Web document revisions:

******

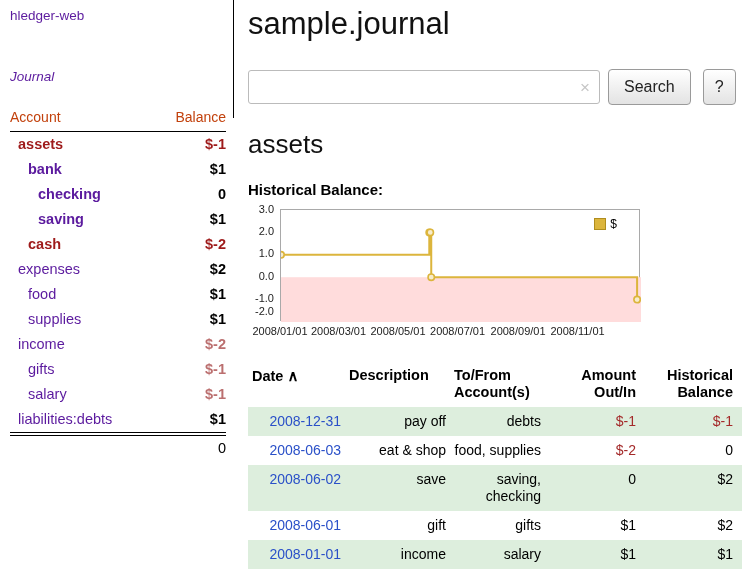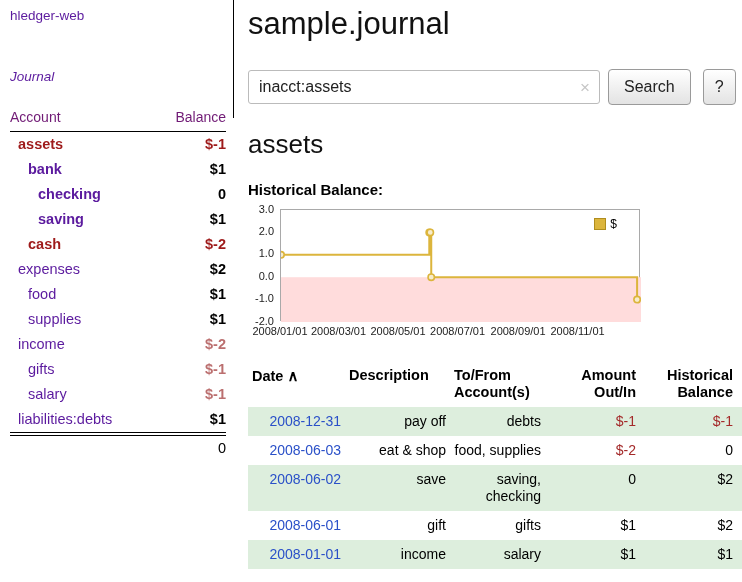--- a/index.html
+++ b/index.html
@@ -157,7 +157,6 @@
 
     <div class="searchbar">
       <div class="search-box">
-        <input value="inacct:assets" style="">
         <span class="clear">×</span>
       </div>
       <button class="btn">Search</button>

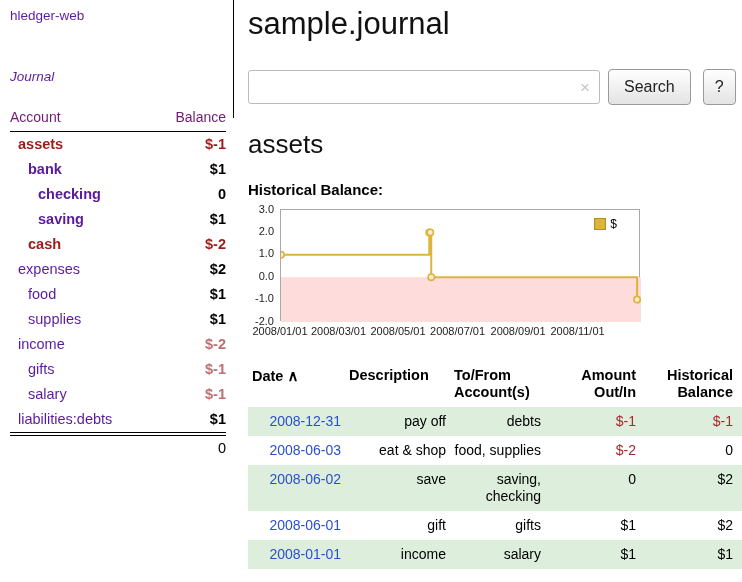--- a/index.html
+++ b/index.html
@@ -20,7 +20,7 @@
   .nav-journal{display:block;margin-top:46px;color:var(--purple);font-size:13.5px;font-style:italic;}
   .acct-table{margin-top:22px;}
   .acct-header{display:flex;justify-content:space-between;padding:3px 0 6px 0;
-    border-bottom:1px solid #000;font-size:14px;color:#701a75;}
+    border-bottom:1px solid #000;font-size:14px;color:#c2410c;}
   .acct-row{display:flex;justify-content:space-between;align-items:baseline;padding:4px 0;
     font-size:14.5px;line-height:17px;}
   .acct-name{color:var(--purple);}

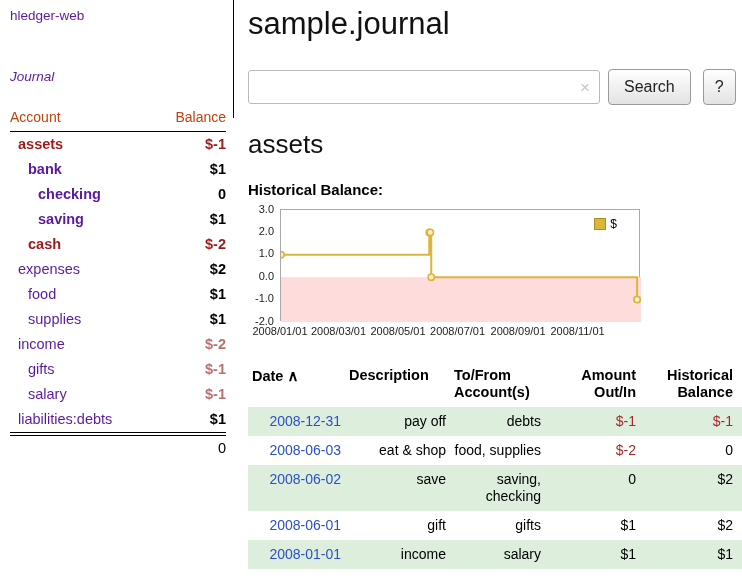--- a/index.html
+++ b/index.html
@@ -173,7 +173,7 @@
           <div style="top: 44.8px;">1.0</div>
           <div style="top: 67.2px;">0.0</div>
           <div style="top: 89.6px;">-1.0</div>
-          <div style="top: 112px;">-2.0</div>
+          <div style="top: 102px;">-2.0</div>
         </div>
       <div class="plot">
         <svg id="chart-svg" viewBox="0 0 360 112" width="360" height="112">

******

The data needs to be reproduced exactly, please, apart from its pictures.

--- a/index.html
+++ b/index.html
@@ -157,7 +157,6 @@
 
     <div class="searchbar">
       <div class="search-box">
-        <input value="inacct:assets" style="">
         <span class="clear">×</span>
       </div>
       <button class="btn">Search</button>

--- a/index.html
+++ b/index.html
@@ -20,7 +20,7 @@
   .nav-journal{display:block;margin-top:46px;color:var(--purple);font-size:13.5px;font-style:italic;}
   .acct-table{margin-top:22px;}
   .acct-header{display:flex;justify-content:space-between;padding:3px 0 6px 0;
-    border-bottom:1px solid #000;font-size:14px;color:#701a75;}
+    border-bottom:1px solid #000;font-size:14px;color:#c2410c;}
   .acct-row{display:flex;justify-content:space-between;align-items:baseline;padding:4px 0;
     font-size:14.5px;line-height:17px;}
   .acct-name{color:var(--purple);}

--- a/index.html
+++ b/index.html
@@ -173,7 +173,7 @@
           <div style="top: 44.8px;">1.0</div>
           <div style="top: 67.2px;">0.0</div>
           <div style="top: 89.6px;">-1.0</div>
-          <div style="top: 112px;">-2.0</div>
+          <div style="top: 102px;">-2.0</div>
         </div>
       <div class="plot">
         <svg id="chart-svg" viewBox="0 0 360 112" width="360" height="112">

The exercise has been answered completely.